I write.

The Station

3979765871_f5e0676fedAs his foot crunched in the gravel between the tracks, Edward stopped and waited.  It had been more than six months since he’d seen another living soul, but he’d run into one of them just a few days before.  He kept his weight steady.  His right palm gripped against the stock of the rifle started to sweat.  He eyed the windows of the building, looking for movement.  Nothing moved.

He quickly took two more crunching steps and stopped again.  Edward was tempted to call out, but voices carried and there was no sense alerting anything that hadn’t already heard his footsteps.  Still nothing moved, so he finished crossing the tracks to the cement walkway.
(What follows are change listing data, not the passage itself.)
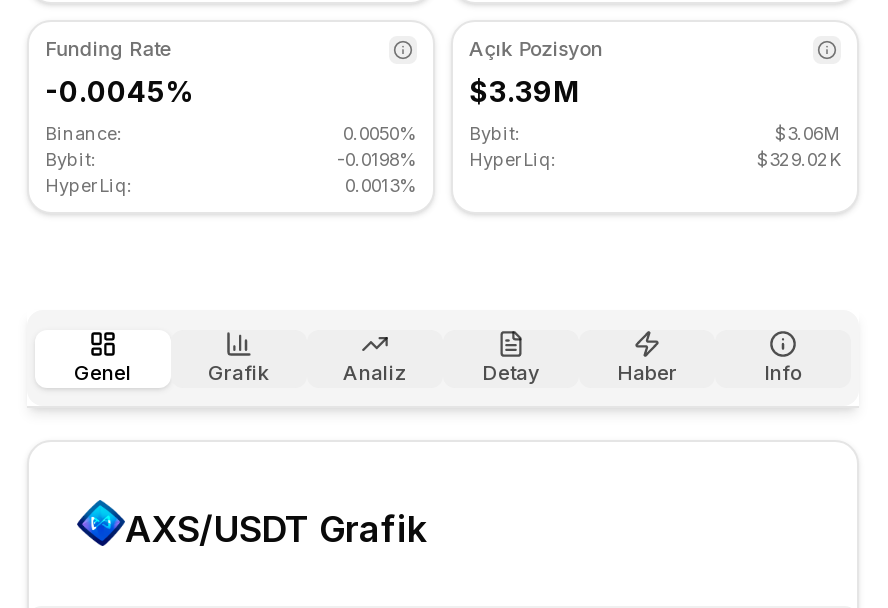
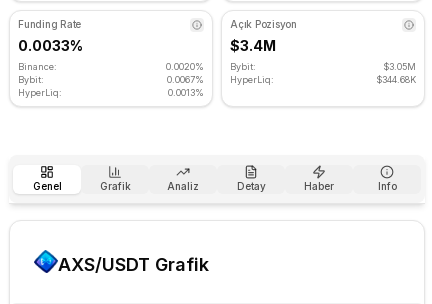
- -0.0045%
+ 0.0033%

- $3.39M
+ $3.4M

- 0.0050%
+ 0.0020%

- $3.06M
+ $3.05M

- -0.0198%
+ 0.0067%

- $329.02K
+ $344.68K
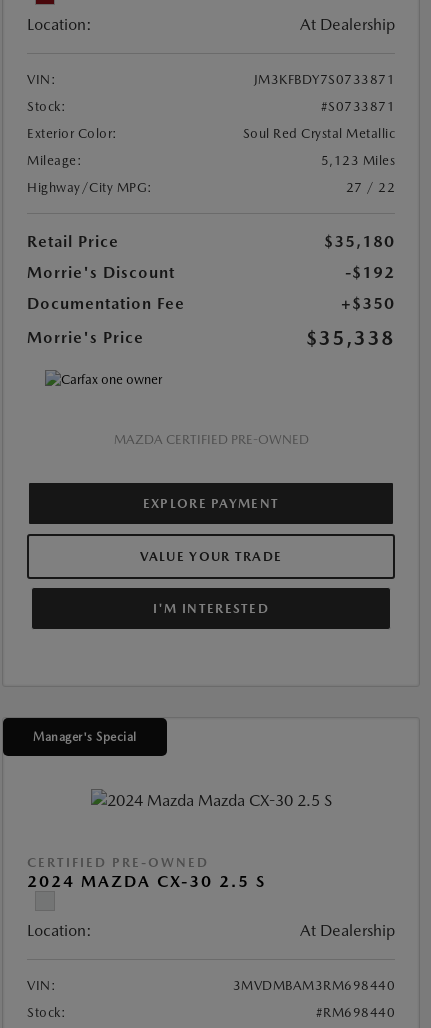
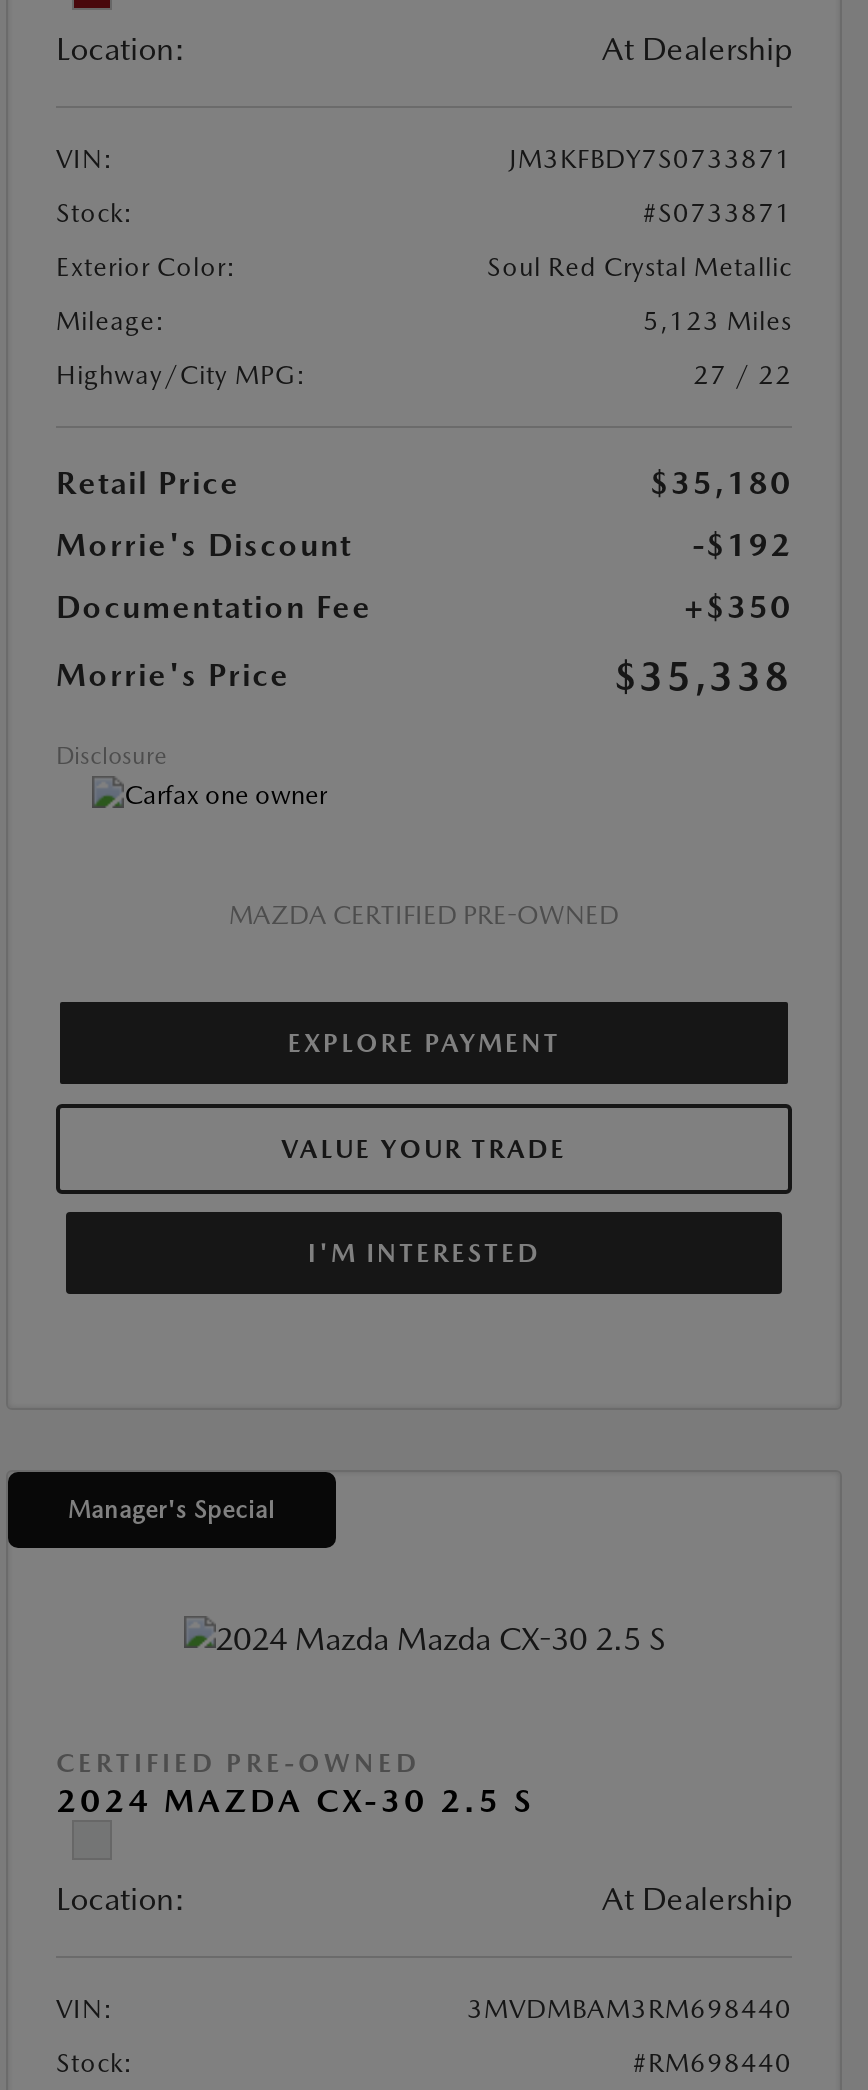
+ Disclosure
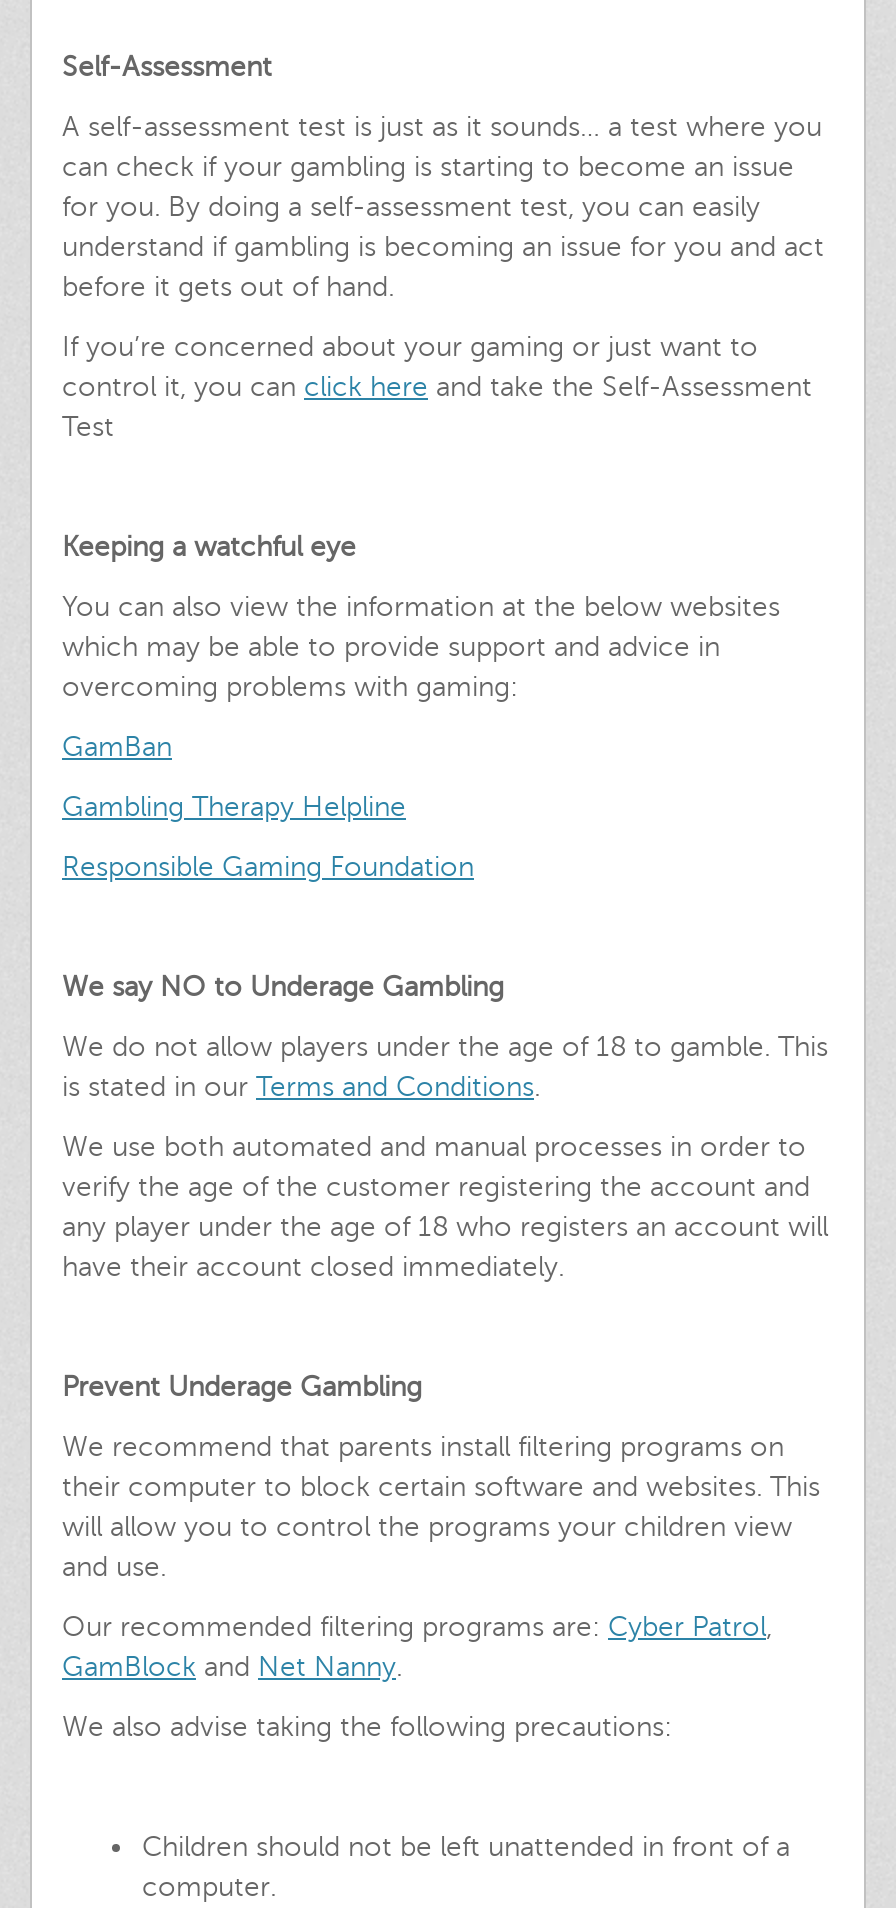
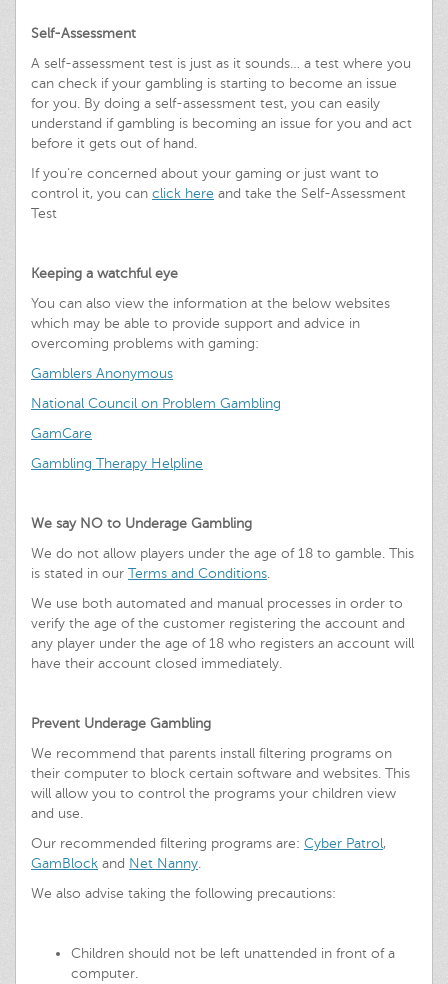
- GamBan
+ Gamblers Anonymous
+ National Council on Problem Gambling
+ GamCare

moved down: Gambling Therapy Helpline

- Responsible Gaming Foundation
Everything looked clear and dry.  He carefully leaned the rifle against one of the roof supports and slipped off his shoes.  After tying the laces together, he hung them over his shoulder and picked the rifle back up.  He momentarily juggled it from hand to hand, taking the opportunity to dry his palms on his pants.

The light was beginning to fade and he needed to find a room, preferably without windows and a single door he could lock and barricade, before night fell.  Edward approached the nearest door in sock feet, as silent as he could manage.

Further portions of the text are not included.